Я использовал удочку с лёгкой оснасткой, с перовым поплавком и маленьким грузилом, так что получалось известное уженье на медленно тонущую насадку. В насадку пошло то, что оказалось под рукой и быстро приготовлялось: мятый хлеб, круто заваренный геркулес, собранные по пути к реке кузнечики, белые комочки сала, выковырянные из колбасы, и прочее. Уже сидя в лодке, я пополнил ассортимент насадок пойманными на камышах жучками и мотыльками, и собранными с нижней стороны лопухов мелкими пиявками (клепсинами). Погода была прекрасная, устойчивая, безветренная. Клёв пошёл сразу и практически на любую насадку, хотя разные рыбы более жаловали разные насадки. Набор рыб был стандартный. У дна клевала плотва, чуть повыше – окунь и густера, краснопёрка брала вполводы, но иногда и глубже, а иногда и поверху. В верхних слоях бесчинствовала уклейка. Когда в одном месте клёв ослабевал, я перемещался на сотню метров, и всё повторялось. В каждом месте перед началом ловли я бросал в воду отжатый комок намоченных хлебных крошек и зёрен геркулеса. Крупной добычи не было, ни одна из рыб не превышала 200 г., но к 8 часам я уже набрал больше 2,5 кг. Поскольку клёв явно ослабел, я решил, что свою задачу выполнил и поплыл на стан. Примечательно, что на одном из последних забросов засеклась мелкая плотва, а на вытяжке её схватил полукилограммовый щурёнок. Я даже поднял его из воды, но ему это не понравилось, он разжал зубы и ушёл восвояси. Конечно, зацепить его всерьёз крючком №4 было невозможно.
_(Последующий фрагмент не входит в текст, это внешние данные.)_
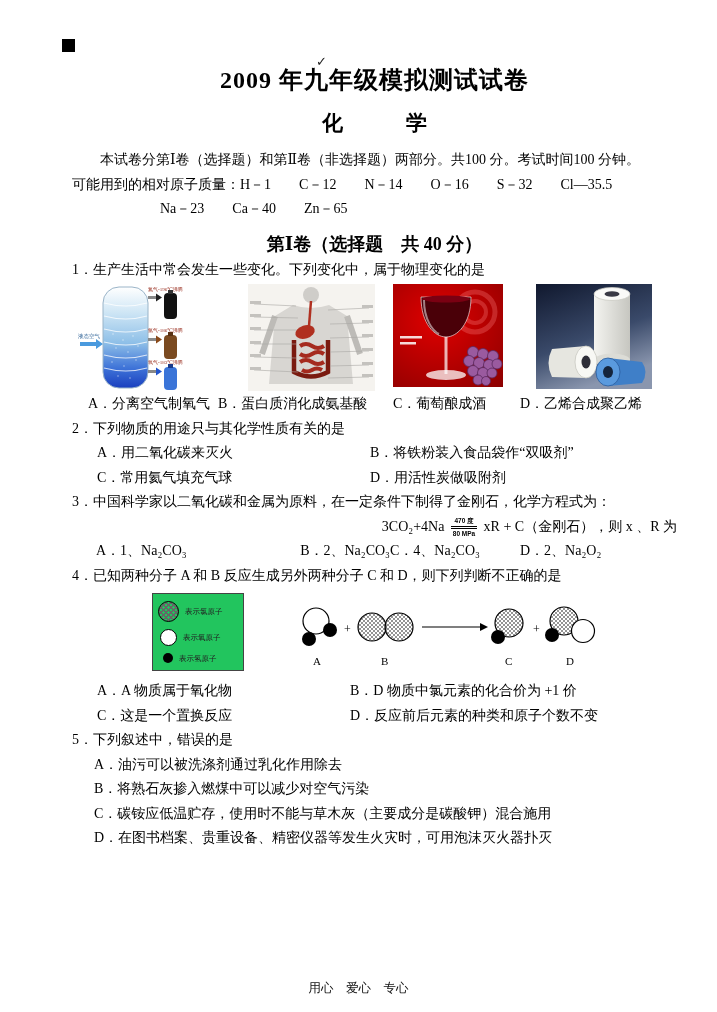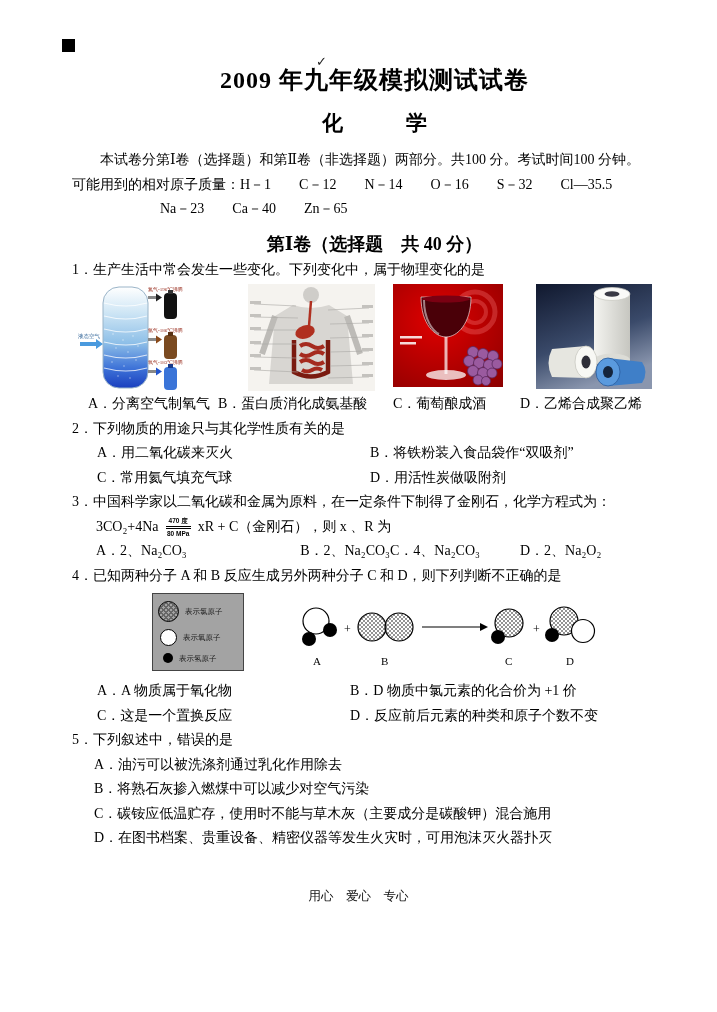--- a/index.html
+++ b/index.html
@@ -36,7 +36,7 @@
   .two-col { display:flex; padding-left:25px; }
   .two-col .col1 { width:273px; }
 
-  .eq-line { padding-left:24px; white-space:nowrap; }
+  .eq-line { padding-left:24px; white-space:nowrap;text-align:right; }
   .cond { display:inline-flex; flex-direction:column; align-items:center; vertical-align:middle;
           margin:0 7px; font-size:6.5px; font-weight:bold; line-height:1.15;
           font-family:"Liberation Sans","DejaVu Sans",sans-serif; }

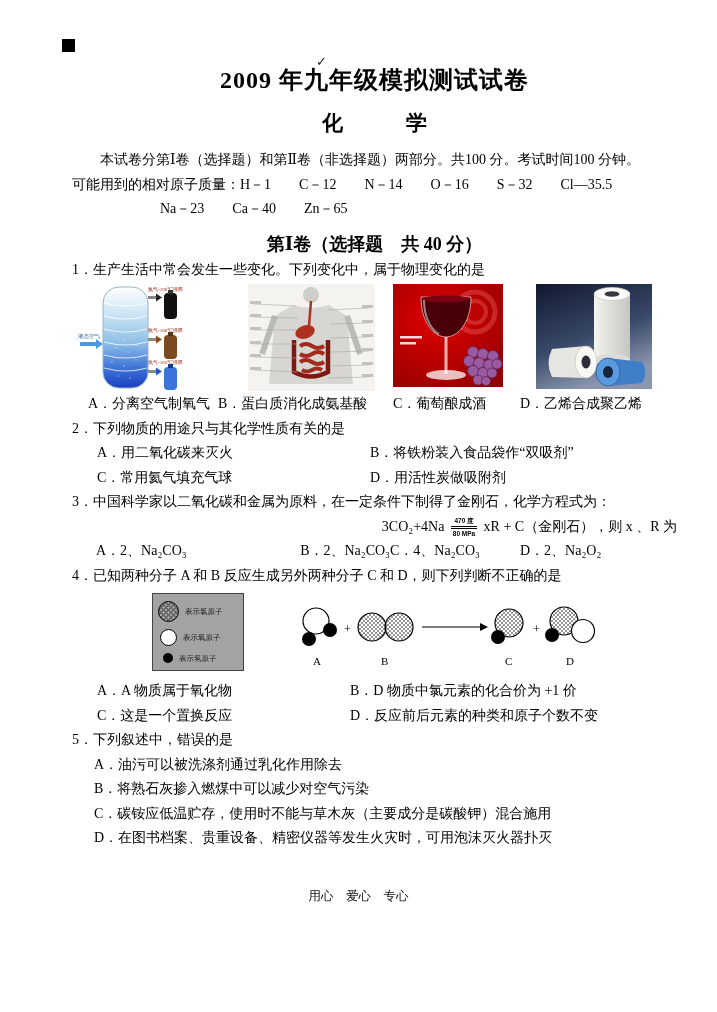--- a/index.html
+++ b/index.html
@@ -287,7 +287,7 @@
       </span><span>xR + C（金刚石），则 x 、R 为</span>
   </div>
   <div class="q3-opts">
-    <span>A．2、Na₂CO₃</span>
+    <span>A．1、Na₂CO₃</span>
     <span>B．2、Na₂CO₃</span>
     <span>C．4、Na₂CO₃</span>
     <span>D．2、Na₂O₂</span>

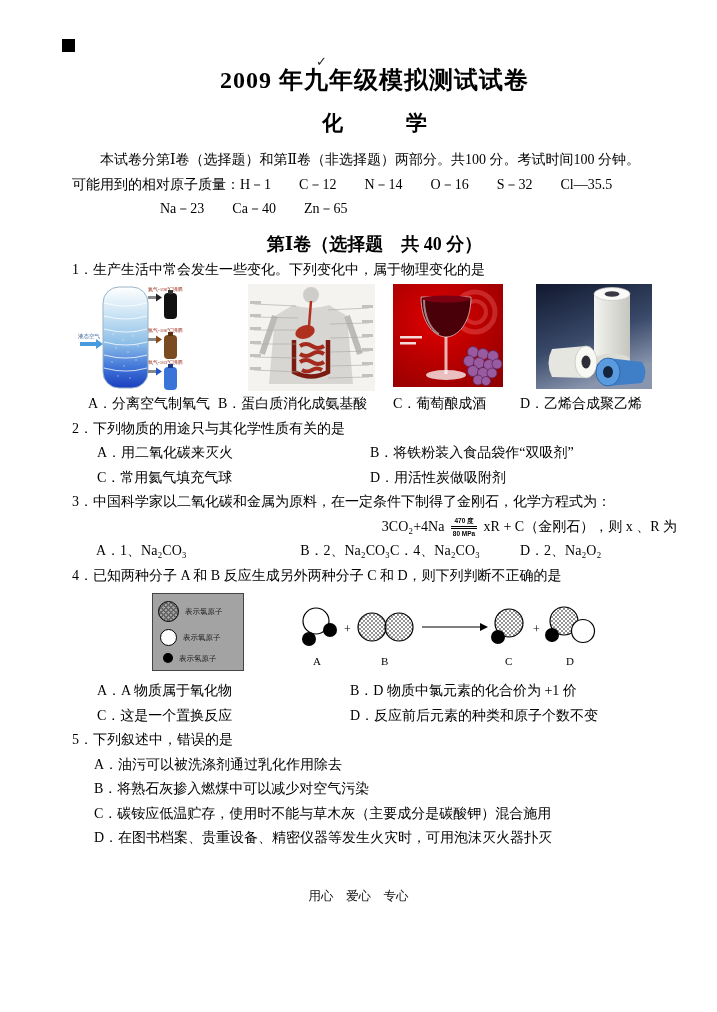--- a/index.html
+++ b/index.html
@@ -56,7 +56,7 @@
   .two-col-q4 { padding-left:25px; }
 
   .q4-diagram { display:flex; align-items:flex-start; margin:5px 0 2px; padding-left:80px; height:84px; }
-  .legend-box { width:92px; height:78px; border:1px solid #444; background:#a3a3a3;
+  .legend-box { width:92px; height:78px; border:1px solid #444; background:#22c55e;
                 display:flex; flex-direction:column; justify-content:space-around; padding:3px 5px; }
   .legend-row { display:flex; align-items:center; gap:6px; }
   .legend-row .ltxt { font-size:7.5px; line-height:9px; color:#222; }

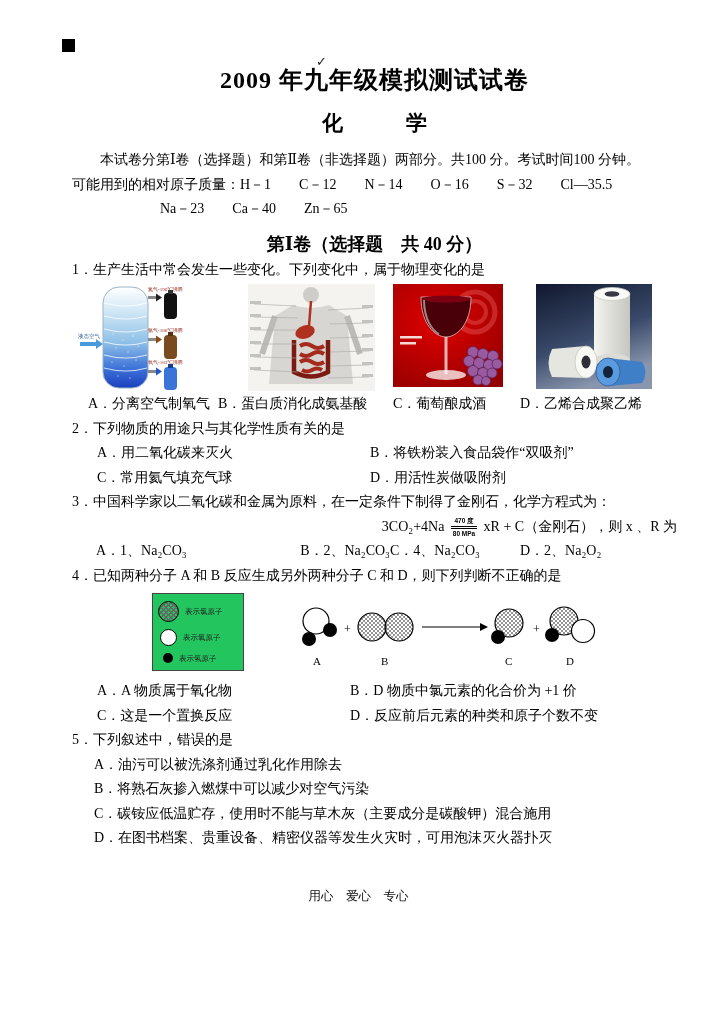--- a/index.html
+++ b/index.html
@@ -71,7 +71,7 @@
 
   .q5-opt { padding-left:22px; }
 
-  .footer { position:absolute; left:0; top:884px; width:717px; text-align:center; font-size:12.5px; color:#111; }
+  .footer { position:absolute; left:0; top:976px; width:717px; text-align:center; font-size:12.5px; color:#111; }
 </style>
 </head>
 <body>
Такая же картина наблюдалась и на следующей зорьке.
В другой раз я сплавлялся по Угличскому водохранилищу и в верховьях его обнаружил длинный затон, протянувшийся параллельно Волге. Затон был проточным: устье его открывалось в реку, а в середине он сообщался с рекой широким мелководным проливом, сплошь заросшим водорослями. К проливу выходили два мыса, обросших по краям камышовыми стенами. Сначала я ловил под нижним по течению мысом, который слегка изгибался, образуя небольшой залив. Благодаря отсутствию здесь течения и безветрию, я поставил лодку в средине залива и стал облавливать доступные места под камышами и в окнах среди кувшинок. Тут нужен был точный заброс на расстояния 7 – 8 метров, чтобы не зацепить крючок за водную растительность. Глубина не превышала нигде 1,3 м. На лёгкую оснастку с медленно тонущей насадкой охотно брала средняя и мелкая краснопёрка, изредка окуньки. С каждого пятачка удавалось взять не больше трёх рыб, потом клёв тут кончался. Несколько раз я перемещался тремя-четырьмя гребками, приближаясь к новым местам. Скоро, однако, эта ловля мне наскучила, и я перебрался к верхнему мысу. Здесь между полосой камышей и сплошной тиной, заполнявшей пролив, обнаружилась полоса чистой воды шириной не более 3 м. и глубиной менее метра. Я тихонько загнал лодку на плотный ковёр водорослей, вполне заменявший якорь, и стал бросать насадку (небольшие комки плотной геркулесовой каши) к самым камышам при спуске от поплавка около 80 см. Водоросли одновременно скрывали лодку и меня от рыбы. За первым же забросом вскоре последовала внятная поклёвка, но не «краснопёрочого» типа. Увы, подсечка не вышла. Ещё 2 – 3 заброса, картина та же: рыба насадку берёт, но не подсекается. Я подумал, что неправильно подсекаю, как привык подсекать краснопёрку. При следующей поклёвке, я сделал выдержку, и вместо лёгкого резкого рывка подсёк плавно, небольшим движением кисти. Рыба зацепилась и была без проблем вытащена. Это оказался упитанный серебряный карась, грамм на 300. Мне удалось здесь же вытащить ещё двух карасей, но последний, самый крупный, заметно сопротивлялся и, видимо, вспугнул стаю. Итак, в ассортимент рыб, ловящихся в полоях, входят и караси. Но их надо вовремя определить по поклёвке.